**Problem to work on:**
Take the lines below beginning at the line that has "[111,80,134,87] new -> (173, 144) none" and stopping after the line that has "(278, 83) none", and print them exactly as they are, with no other lines.

Raw data START

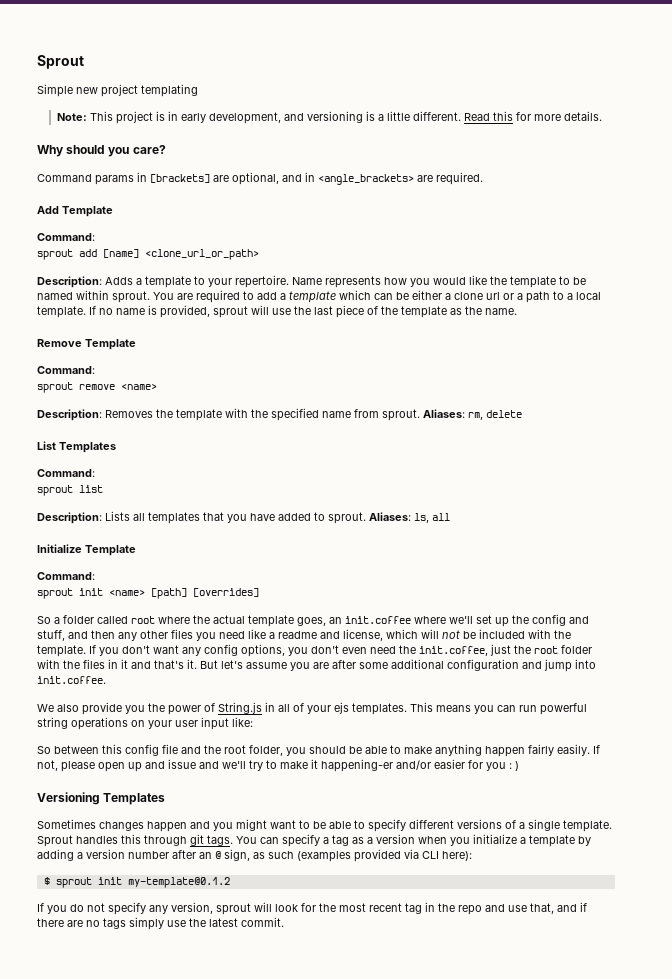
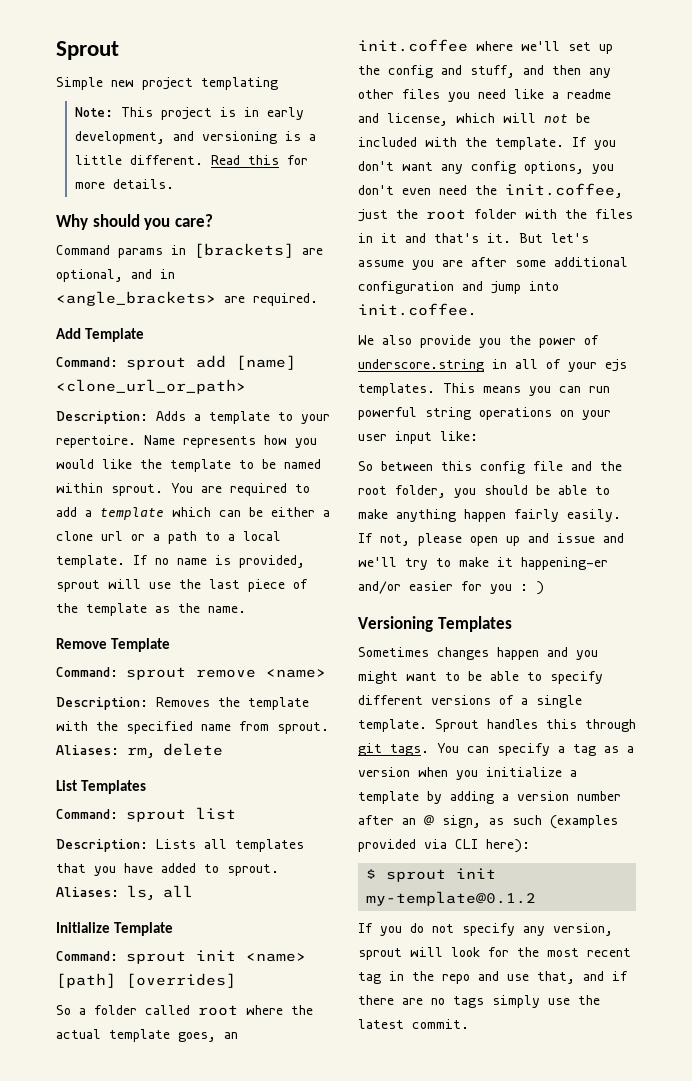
(95, 237) // -> (118, 362) none
(95, 370) // -> (118, 672) none
(95, 473) // -> (118, 814) none
(95, 576) // -> (118, 956) none
[218,702,262,714] String.js -> [358,359,484,372] underscore.string

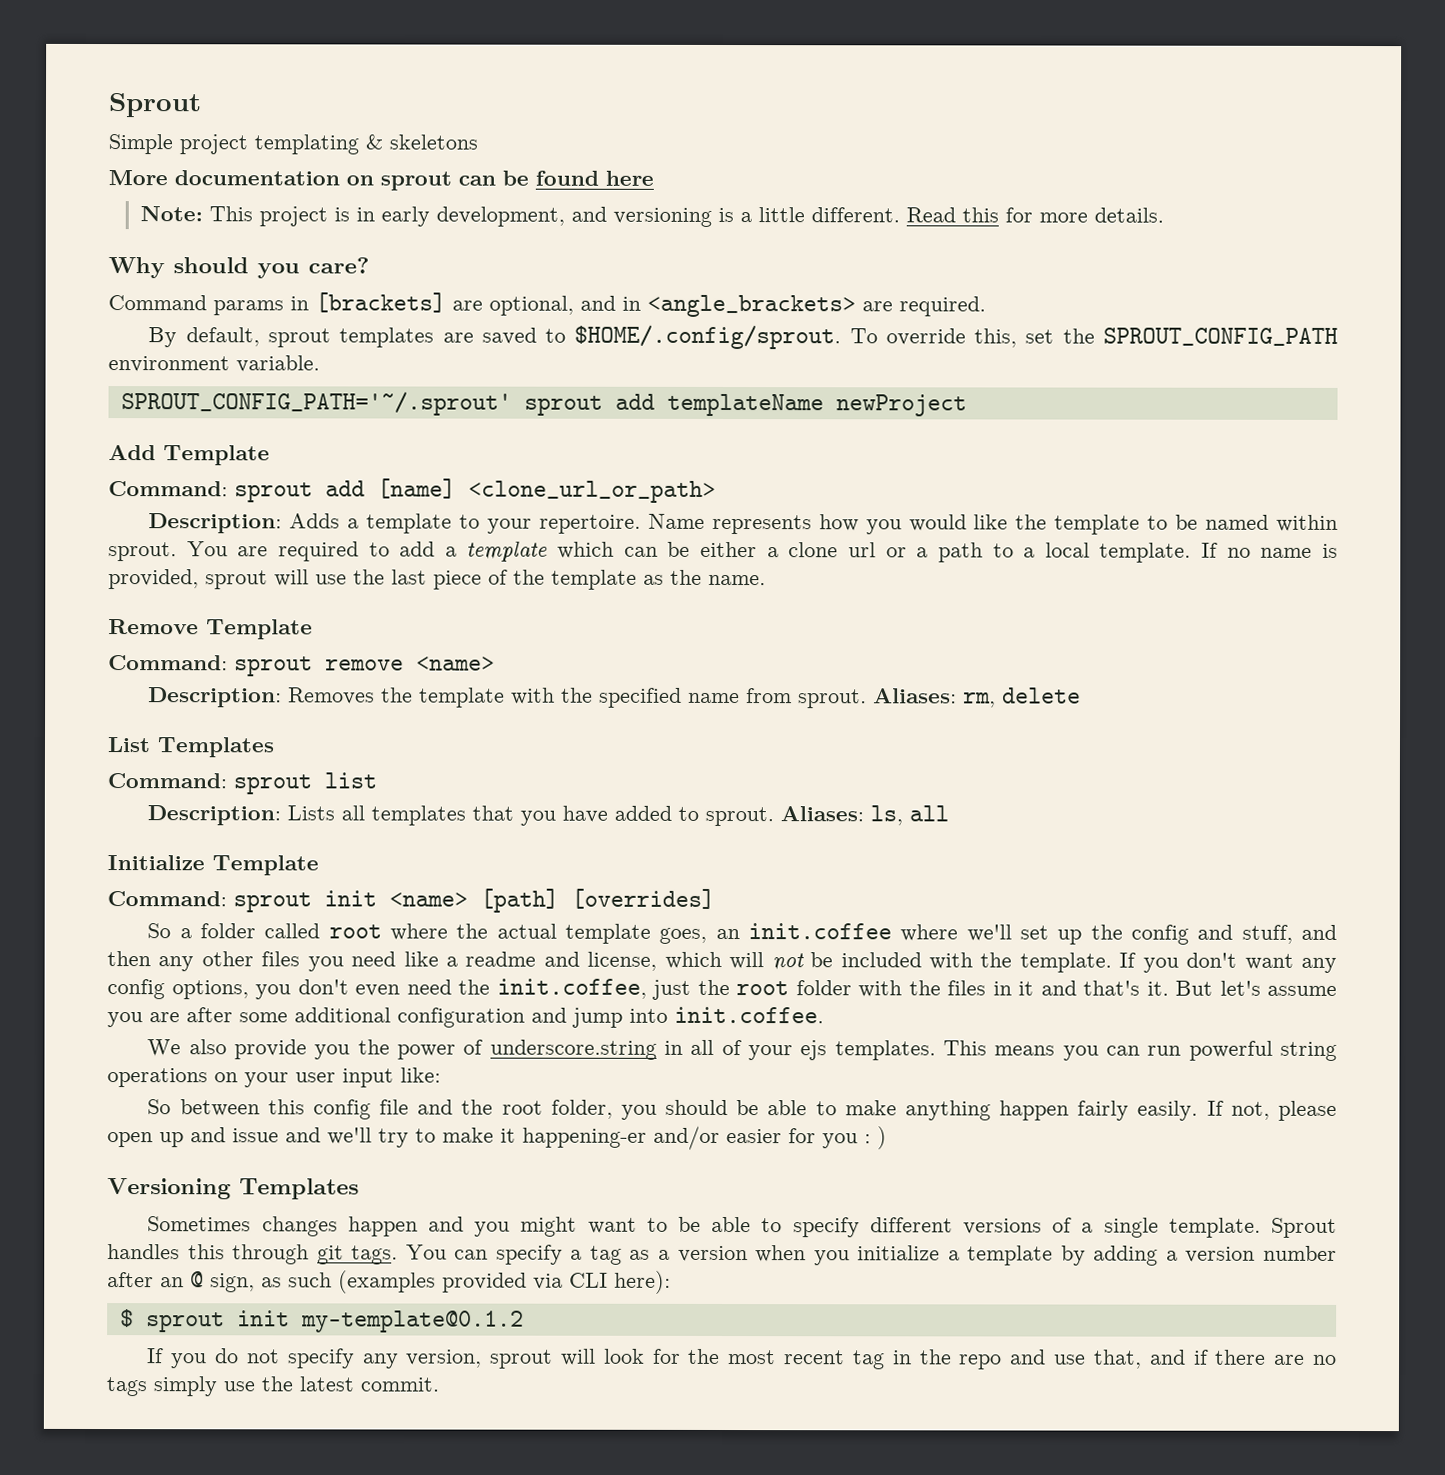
[111,80,134,87] new -> (173, 144) none
(278, 83) none -> [365,134,478,150] [108,170,654,191] & skeletons // More documentation on sprout can be found here
(318, 299) none -> [148,324,1339,350] [108,355,320,373] [120,391,967,417] // By default, sprout templates are saved to $HOME/.config/sprout. To override this, set the SPROUT_CONFIG_PATH environment variable. // SPROUT_CONFIG_PATH='~/.sprout' sprout add templateName newProject

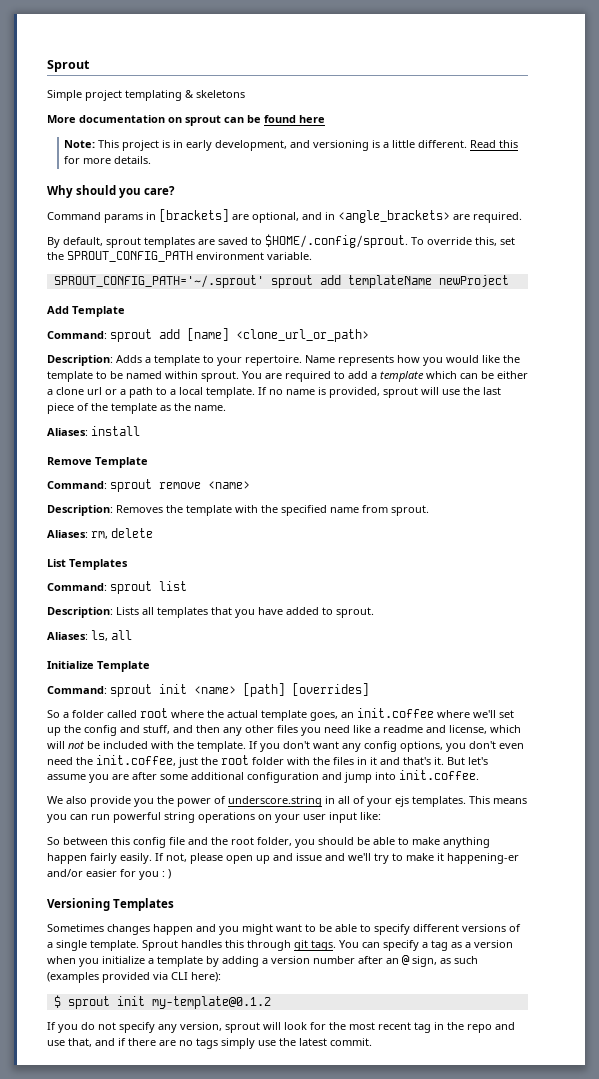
(766, 580) none -> [47,426,140,436] // Aliases: install
(868, 699) none -> (429, 510) //
(775, 816) none -> (374, 612) //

Raw data END

**Output:**
[111,80,134,87] new -> (173, 144) none
(278, 83) none -> [365,134,478,150] [108,170,654,191] & skeletons // More documentation on sprout can be found here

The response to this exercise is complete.